In this section we are shifting the focus from vector operations to dataset operations.
Some of the most popular packages for building and manipulating datasets come from what is affectionately referred to as the “tidyverse”, a set of packages developed by Hadley Wickam and the R Studio team. They are designed to make basic dataset operations more intuitive and robust.
These packages were created with a common framework for data design called “tidy data”. When datasets are built as or wrangled into the tidy format they are much easier to analyze, and they will play nicely with a large set of packages the follow the same philosophy of data design.
The core R packages contain all of the functions necessary to wrangle datasets, but they are sometimes counter-intuitive or clumbsy in the sense that they might start with a data frame and return a table or a list, making them hard to use in data recipes. All of the “data verbs” that we will cover in this section start with a data frame and return a data frame, making them easier to use as data steps within a larger project.
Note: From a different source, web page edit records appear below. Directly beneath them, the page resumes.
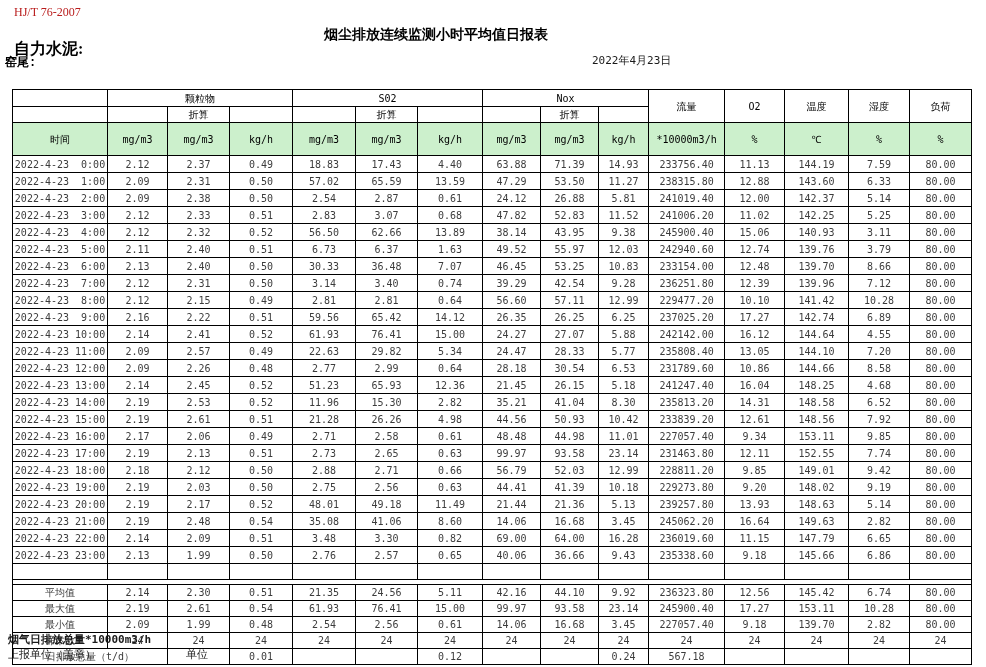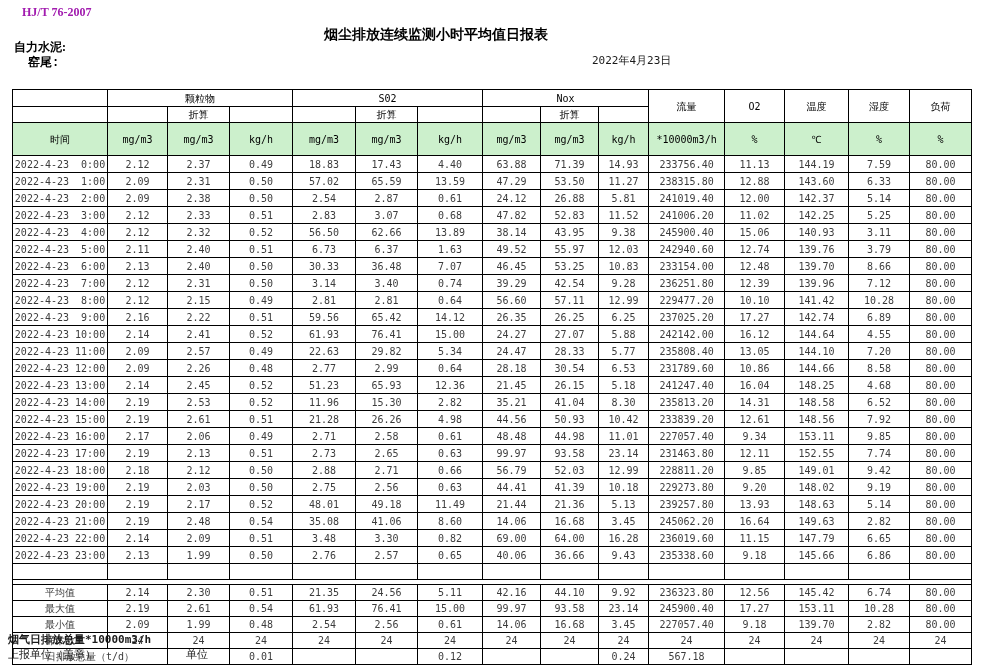--- a/index.html
+++ b/index.html
@@ -2,24 +2,24 @@
 <html style="--units-bg: #ccf0cc;"><head>
 <meta charset="utf-8">
 <style>
   html,body{margin:0;padding:0;}
   body{
     width:986px;height:667px;background:#ffffff;position:relative;
     font-family:"DejaVu Sans Mono", monospace;
     -webkit-font-smoothing:antialiased;
   }
   .abs{position:absolute;}
-  .std-no{left:14px;top:5px;font-family:"Liberation Serif",serif;font-weight:bold;font-size:12px;color:#a21caf;margin-left:8px;}
+  .std-no{left:14px;top:5px;font-family:"Liberation Serif",serif;font-weight:normal;font-size:12px;color:#b91c1c;}
   .title{left:0;top:26px;width:872px;text-align:center;font-family:"Liberation Serif",serif;font-weight:bold;font-size:14px;color:#000;}
-  .company{left:14px;top:39px;font-family:"Liberation Serif",serif;font-weight:bold;font-size:12px;color:#000;}
-  .site{left:28px;top:54px;font-family:Liberation Mono, monospace;font-weight:bold;font-size:12px;color:#000;}
+  .company{left:14px;top:39px;font-family:"Liberation Serif",serif;font-weight:bold;font-size:16px;color:#000;}
+  .site{left:5px;top:54px;font-family:Liberation Mono, monospace;font-weight:bold;font-size:12px;color:#000;}
   .date{left:592px;top:53px;font-size:11px;color:#1a1a1a;}
 
   table#report-table{
     position:absolute;left:12px;top:89px;width:959px;
     border-collapse:collapse;table-layout:fixed;
   }
   #report-table th,#report-table td{
     border:1px solid #000;padding:0;margin:0;
     font-size:10px;font-weight:normal;text-align:center;
     color:#3c3c3c;white-space:pre;overflow:hidden;line-height:15px;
We will begin with some extremely useful verbs contained within the dplyr
package.
library( dplyr )
library( pander )
For a nice overview of all of the dataset verbs in dplyr
check out The dplyr
Cheatsheet.
This chapter will demonstrate a few basic dataset functions contained within the dplyr package. There are a few things to note as you get started:
dplyr
functions are all data verbs that accept a dataset as the argument, transform the data, and return a new dataset.dplyr
functions will return data as a “tibble” (tbl_df class), which is a regular data frame wrapped in a nice print method that includes metadata in the printout.For example, here is the regular data frame preview:
## weight group
## 1 4.17 ctrl
## 2 5.58 ctrl
## 3 5.18 ctrl
## 4 6.11 ctrl
## 5 4.50 ctrl
## 6 4.61 ctrl
## 7 5.17 ctrl
## 8 4.53 ctrl
## 9 5.33 ctrl
## 10 5.14 ctrl
The tibble will print the first few rows and columns of a dataset, and includes dataset dimensions and vector classes:
## # A tibble: 30 × 2
## weight group
## <dbl> <fct>
## 1 4.17 ctrl
## 2 5.58 ctrl
## 3 5.18 ctrl
## 4 6.11 ctrl
## 5 4.5 ctrl
## 6 4.61 ctrl
## 7 5.17 ctrl
## 8 4.53 ctrl
## 9 5.33 ctrl
## 10 5.14 ctrl
## # … with 20 more rows
We will cover the following dplyr functions in this section of the textbook:
DATA VERB | ACTION |
---|---|
filter() | Select rows |
select() | Select columns |
arrange() | Sort the dataset by one or more columns |
mutate() | Create a new variable by transforming an existing variable or variables |
summarize() | Create summary statistics for specified variables |
group_by() | Split the dataset (implicitly) into a separate dataset for each group |
In the last chapter we learned how to use operators to translate from plain English questions to data queries.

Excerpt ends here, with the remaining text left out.